The principles referred to are such as these:-that baptism is regeneration:-that the ordinances of the gospel, when administered by the proper hands, have a kind of opus operatum, as it has been technically called, or necessary and immediate influence, depending upon the administrator being in the regular succession from the apostles :that the church, as such, is the only authorized interpreter of the Bible-that there can be no acceptable or valid intercourse between heaven and earth, but through the medium of a canonical priesthood that the sacraments are necessary to salvation:-and that the external exhibition of them is a guaranty of saving grace to all who receive them. Such doctrines as these are naturally, I had almost said necessarily, connected with the high-toned notions of prelacy, which some modern Episcopalians entertain. For if ecclesiastics of a particular description are the only authorized negotiators between God and man; and if none, however devout and exemplary, can have any access to the mercy seat, but through their official agency; and if all who enjoy this agency with outward regularity, are of course safe; then I scruple not to aver that all the principles which I have mentioned follow of course. No wonder, therefore, that they are commonly found, in a greater

or less degree, in union with the offensive claim in question. These principles, however, ought, with all sober minds, utterly to discredit the doctrine from which they naturally flow. Corruption and delusion are stamped upon them with a distinctness not to be mistaken. They are grossly superstitious. They tend to put rites and forms, in place of the Saviour as the ground of hope. They are, of course, adapted to deceive and destroy. Their reception is a revival of the claims of " the man of sin, the son of perdition," who professes to be the only authorized vicar of Christ upon earth. Their tendency, so far as they prevail, is to bring back the darkness and the thraldom of those ages, when haughty ecclesiastics undertook to be sovereign dispensers of the grace of God, and to make men believe, that they held in their hands all the spiritual privileges, and all the eternal hopes of their fellow men!

Can there be any thing presumptuous, my Christian brethren, in deciding that a claim which bears such relations, and leads to such unhallowed results, cannot be a scriptural one? No; if our Saviour's test be safe and infallible; if we are to know principles as well as men "by their fruits;" then we may confidently pronounce, that the claim in questson is destitute of all divine warrant, and of every character which ought to recommend it to sober minded Christians, who wish to be able to " give a reason" for that which they believe.

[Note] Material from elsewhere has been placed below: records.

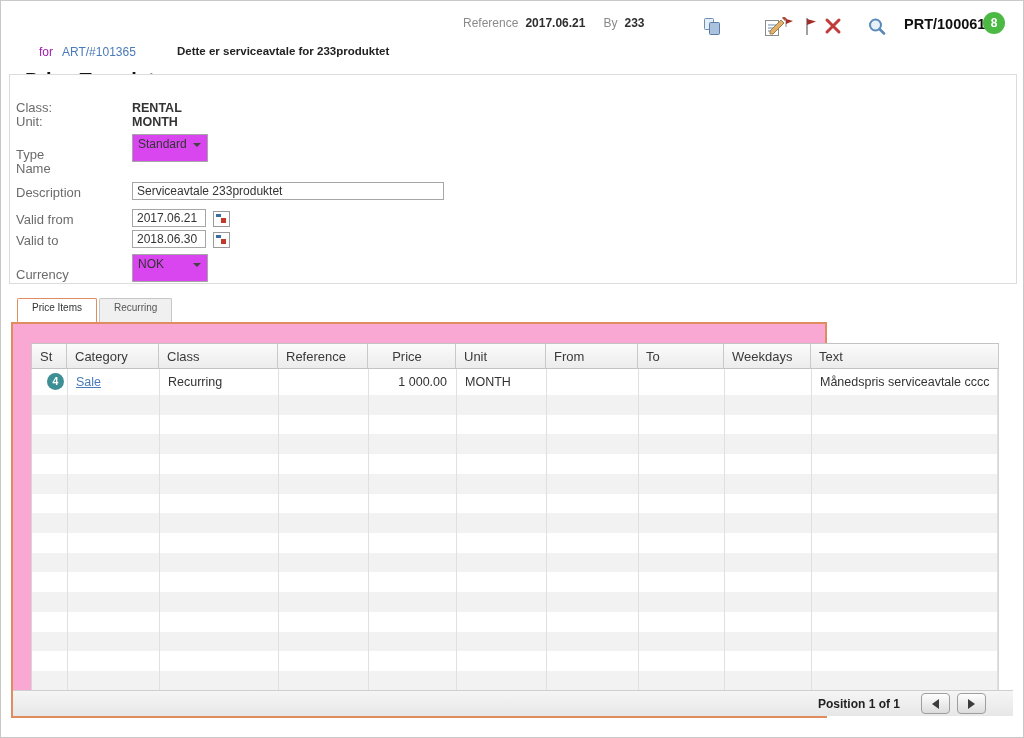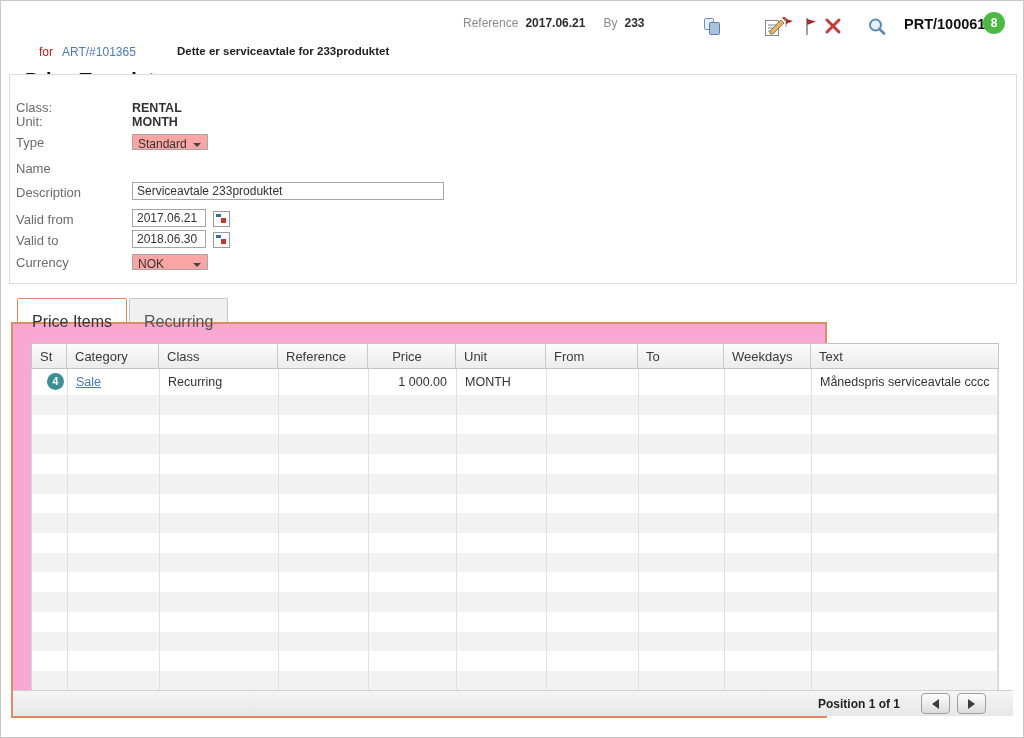"for" .for-label { color: #b91c1c -> #a21caf }
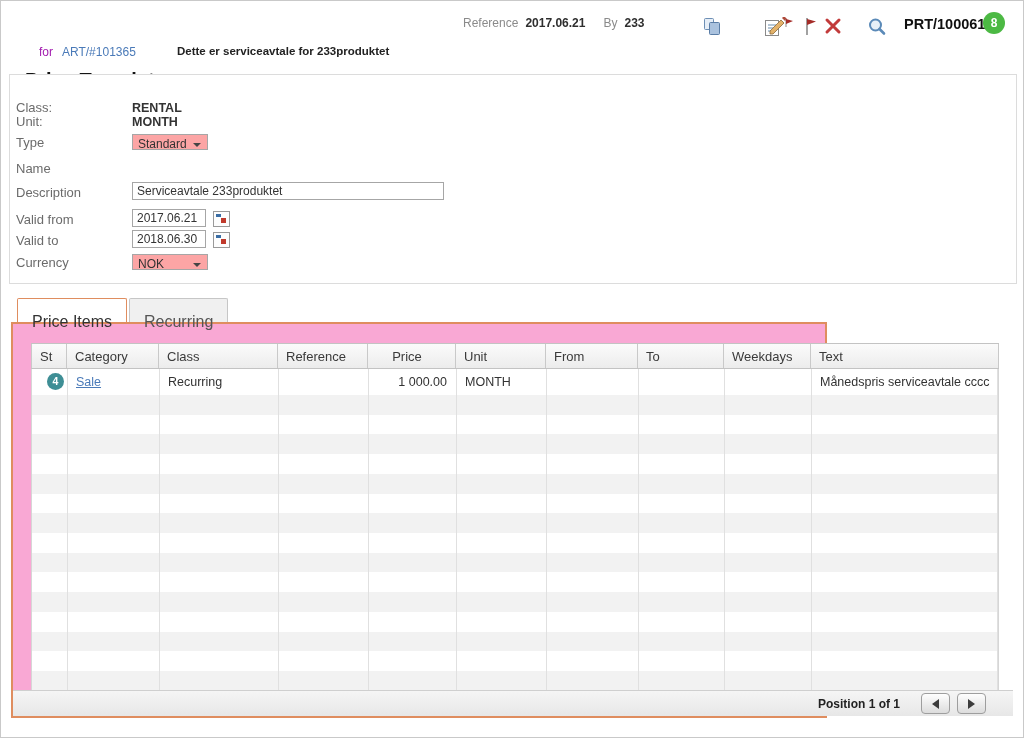"Standard" .combo { background: #fca5a5 -> #d946ef; height: 16px -> 28px }
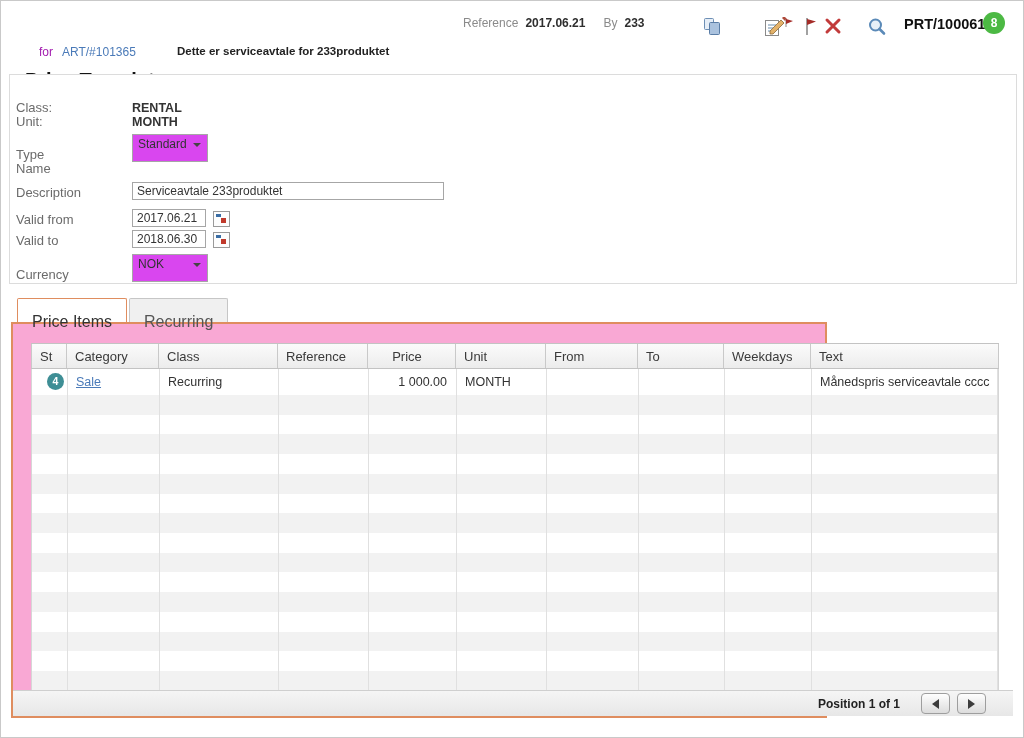"Price Items" .tab { font-size: 16px -> 10px; padding: 14px 14px 0 14px -> 3px 14px 0 14px }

VIII. The claim under consideration, will further appear altogether inadmissible, if we consider its manifest and offensive UNCHARITABLENESS. It not only virtually, but formally and avowedly shuts out from the visible church, and from all the "covenanted mercies of God," the whole protestant world, excepting the members of the Episcopal church. I know, indeed, that a very different impression is often attempted to be made by the ardent advocates of this claim. They have sometimes represented as if they were pleading the cause of almost every church on earth.